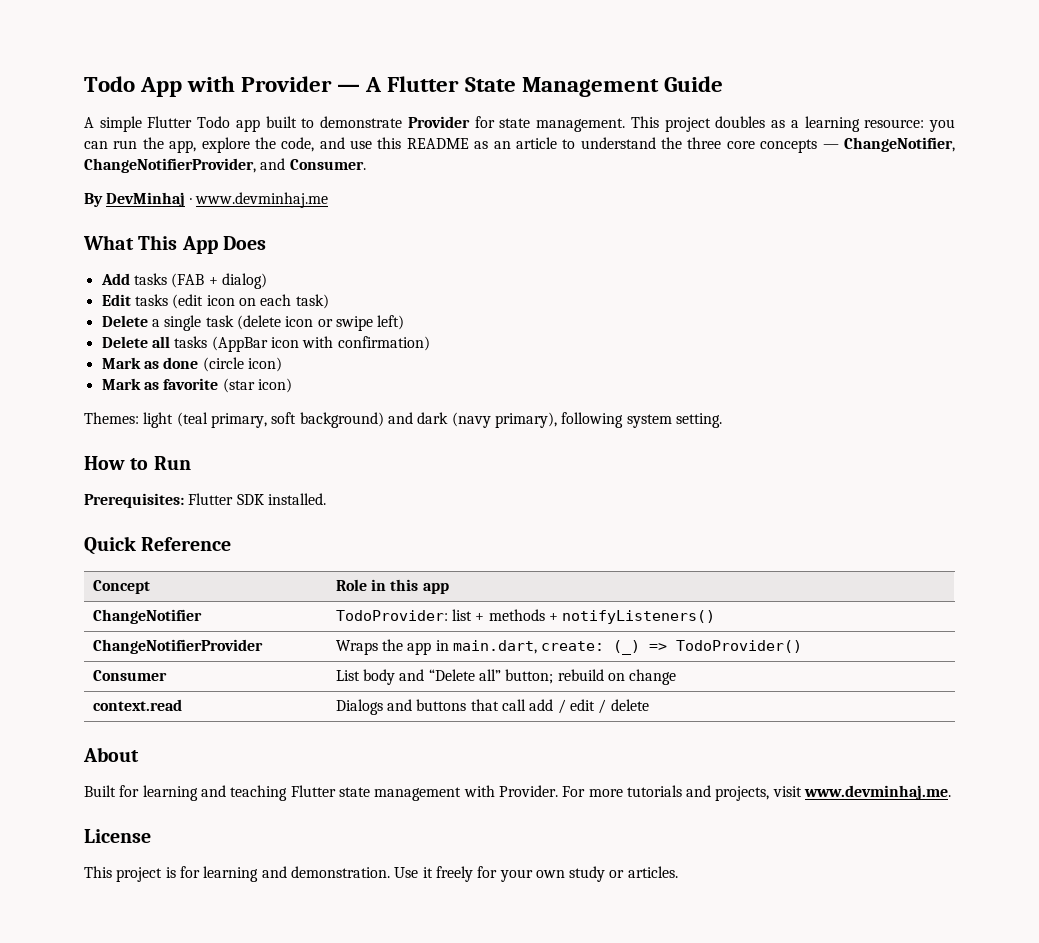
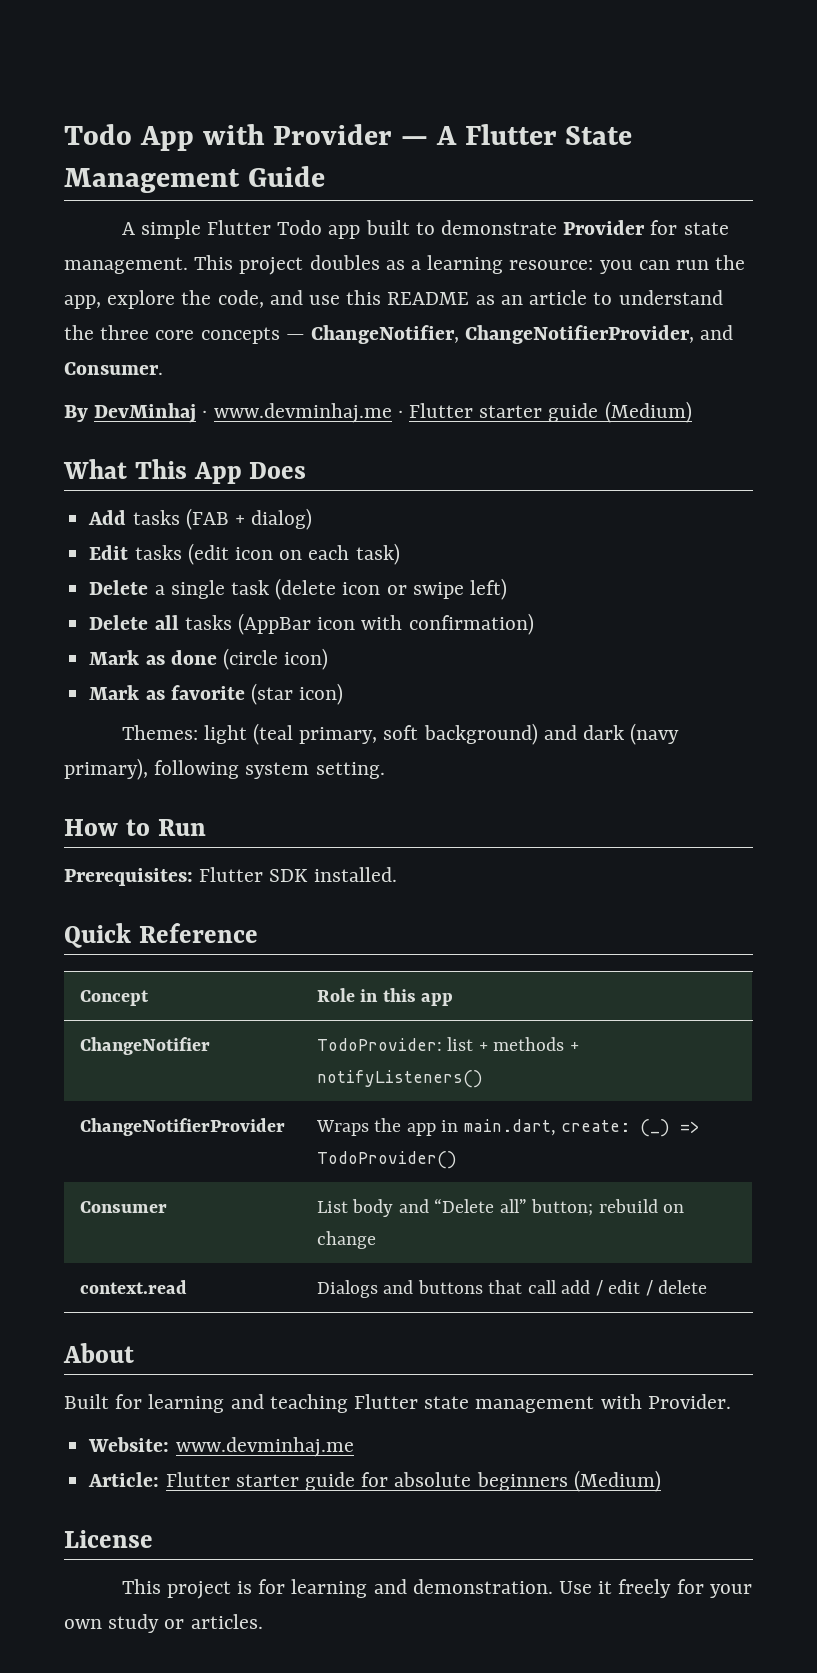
- By DevMinhaj · www.devminhaj.me
+ By DevMinhaj · www.devminhaj.me · Flutter starter guide (Medium)
- Built for learning and teaching Flutter state management with Provider. For more tutorials and projects, visit www.devminhaj.me.
+ Built for learning and teaching Flutter state management with Provider.
+ Website: www.devminhaj.me
+ Article: Flutter starter guide for absolute beginners (Medium)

********

▶ [DIRECTIONS]
Return the lines containing "state", taking each one from the listing.

▶ [RESULT OF THIS TASK]
- Built for learning and teaching Flutter state management with Provider. For more tutorials and projects, visit www.devminhaj.me.
+ Built for learning and teaching Flutter state management with Provider.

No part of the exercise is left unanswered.